Both permutations show that there are no deviations from the theoretical null when we simulate under the null and break potential confounding but leave correlation between genes intact.
So there seems to be another reason for deviations of the null, than failed mathematical assumptions and correlation between genes!
Perhaps confounders that we do not account for?
This example also clearly shows that although permutation methods offer a simple and attractive way to deal with mathematically complicated hypothesis testing situations, they often cannot remedy failures of the theoretical null.

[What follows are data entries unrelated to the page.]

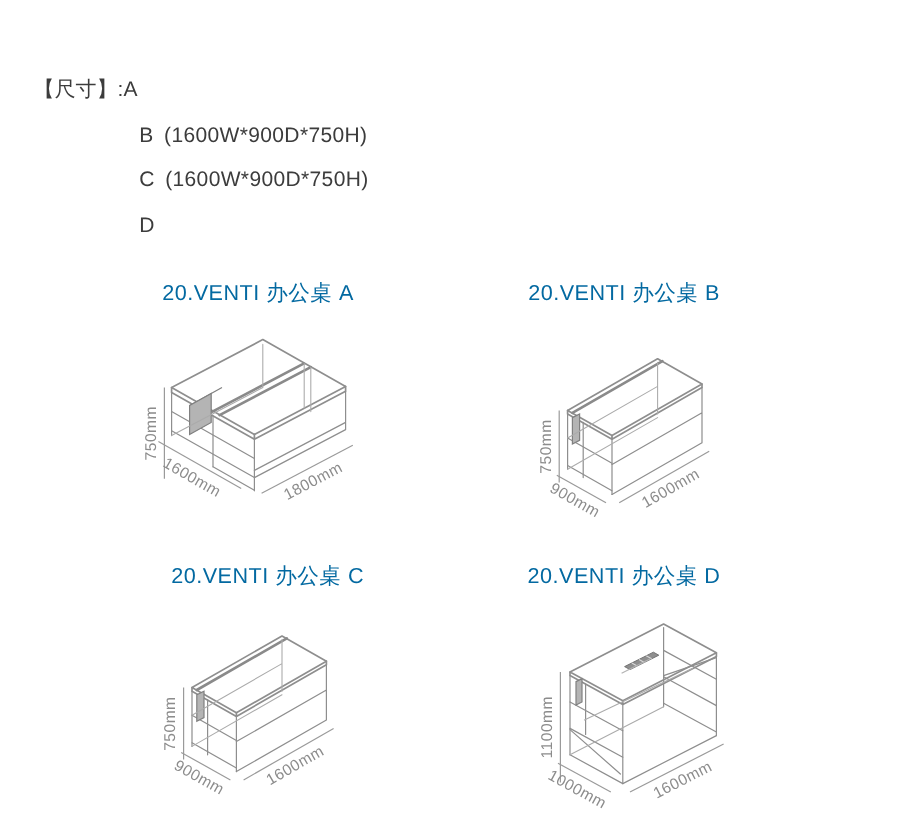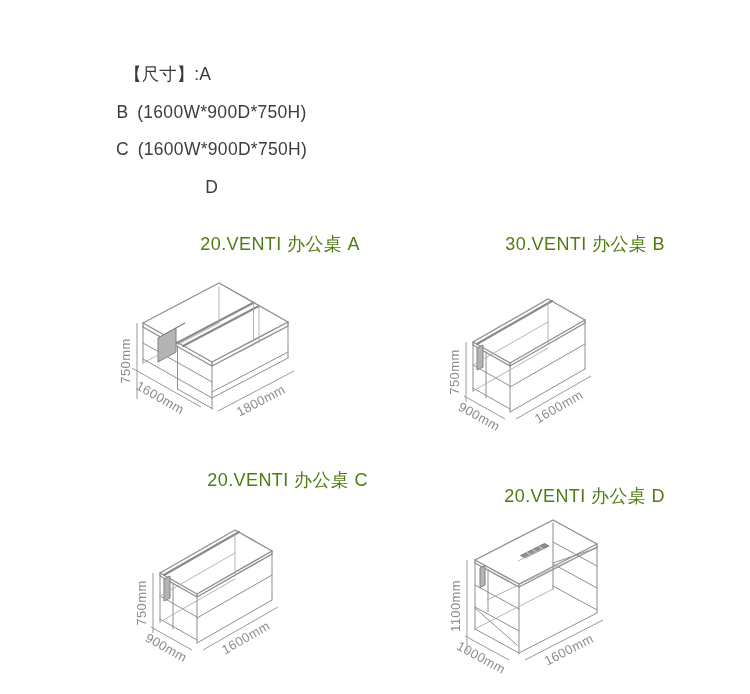--- a/index.html
+++ b/index.html
@@ -9,7 +9,7 @@
   }
   
   #spec-block{position:absolute;left:28px;top:56px;color:#3c3c3c;font-size:17.5px;}
-  .spec-line{height:37.5px;line-height:37.5px;display:flex;align-items:center;justify-content:center;}
+  .spec-line{height:37.5px;line-height:37.5px;display:flex;align-items:center;}
   .spec-line .indent{width:88px;flex:0 0 88px;}
   .spec-line .label{white-space:pre;}
   .spec-line .model{white-space:pre;}

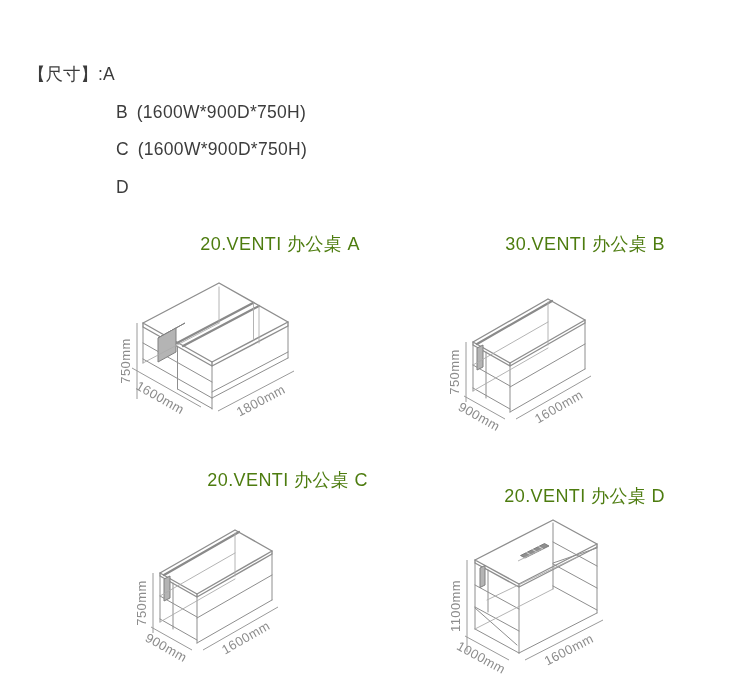--- a/index.html
+++ b/index.html
@@ -16,8 +16,8 @@
   .spec-line .dims{margin-left:9px;white-space:pre;letter-spacing:0.3px;}
   
   .fig-title{
-    position:absolute;width:290px;text-align:right;
-    color:#4d7c0f;font-size:18px;letter-spacing:0.4px;white-space:nowrap;
+    position:absolute;width:290px;text-align:center;
+    color:#0369a1;font-size:18px;letter-spacing:0.4px;white-space:nowrap;
   }
   
   svg.desk{position:absolute;overflow:visible;}

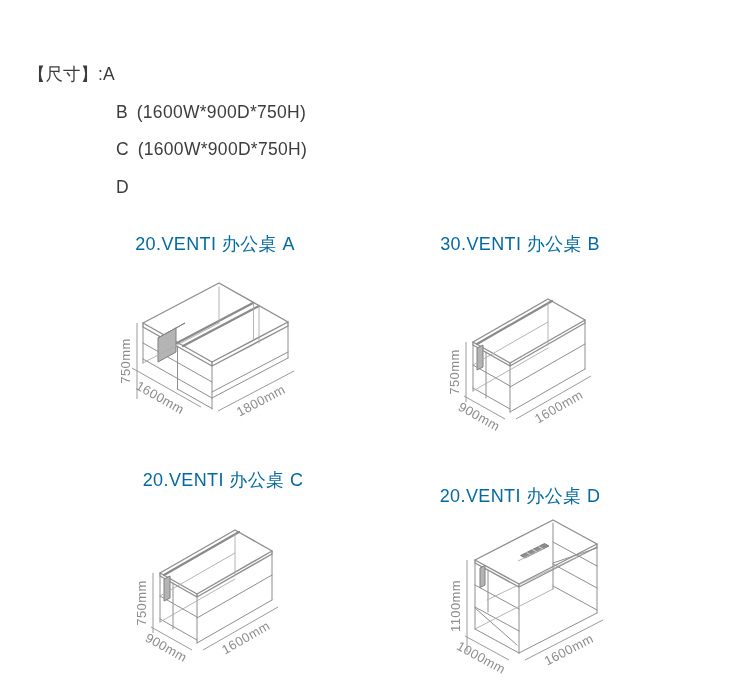--- a/index.html
+++ b/index.html
@@ -60,7 +60,7 @@
   </div>
 
   <div class="fig-title" style="left:70px;top:232px;">20.VENTI 办公桌 A</div>
-  <div class="fig-title" style="left:375px;top:232px;">30.VENTI 办公桌 B</div>
+  <div class="fig-title" style="left:375px;top:232px;">20.VENTI 办公桌 B</div>
   <div class="fig-title" style="left:78px;top:468px;">20.VENTI 办公桌 C</div>
   <div class="fig-title" style="left:375px;top:484px;">20.VENTI 办公桌 D</div>
 

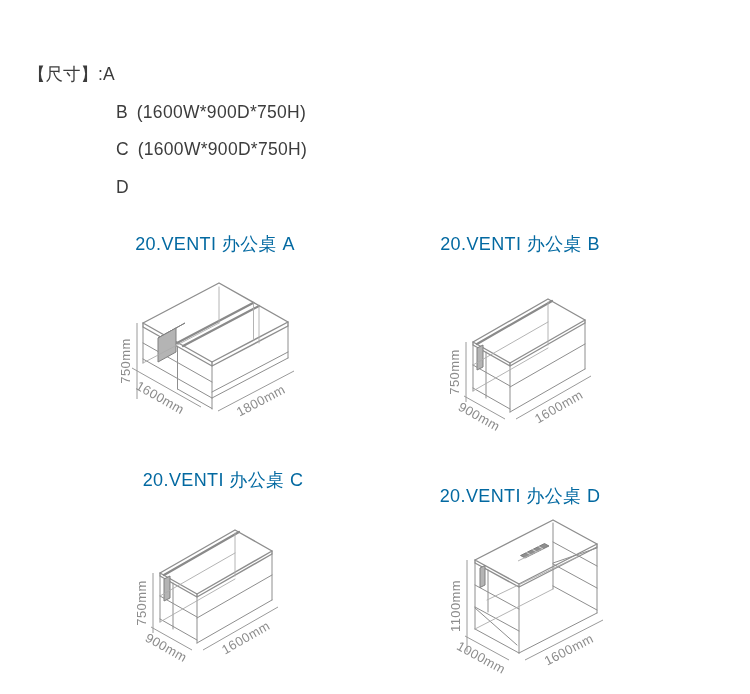--- a/index.html
+++ b/index.html
@@ -62,7 +62,7 @@
   <div class="fig-title" style="left:70px;top:232px;">20.VENTI 办公桌 A</div>
   <div class="fig-title" style="left:375px;top:232px;">20.VENTI 办公桌 B</div>
   <div class="fig-title" style="left:78px;top:468px;">20.VENTI 办公桌 C</div>
-  <div class="fig-title" style="left:375px;top:484px;">20.VENTI 办公桌 D</div>
+  <div class="fig-title" style="left:375px;top:468px;">20.VENTI 办公桌 D</div>
 
   <svg class="desk" style="left:100px;top:268px;" width="270" height="165" viewBox="0 0 270 165">
     <g>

So the use of permutations to establish the null distribution should also be used with care in high throughput contexts. Indeed, depending on the permutation scheme that is used you might break correlations between genes, samples and/or potential confounding.
So even if you use a permutation approach in a high throughput context, e.g. a wilcoxon rank sum test or other permutation based tests, you still might need to check for deviations of the null!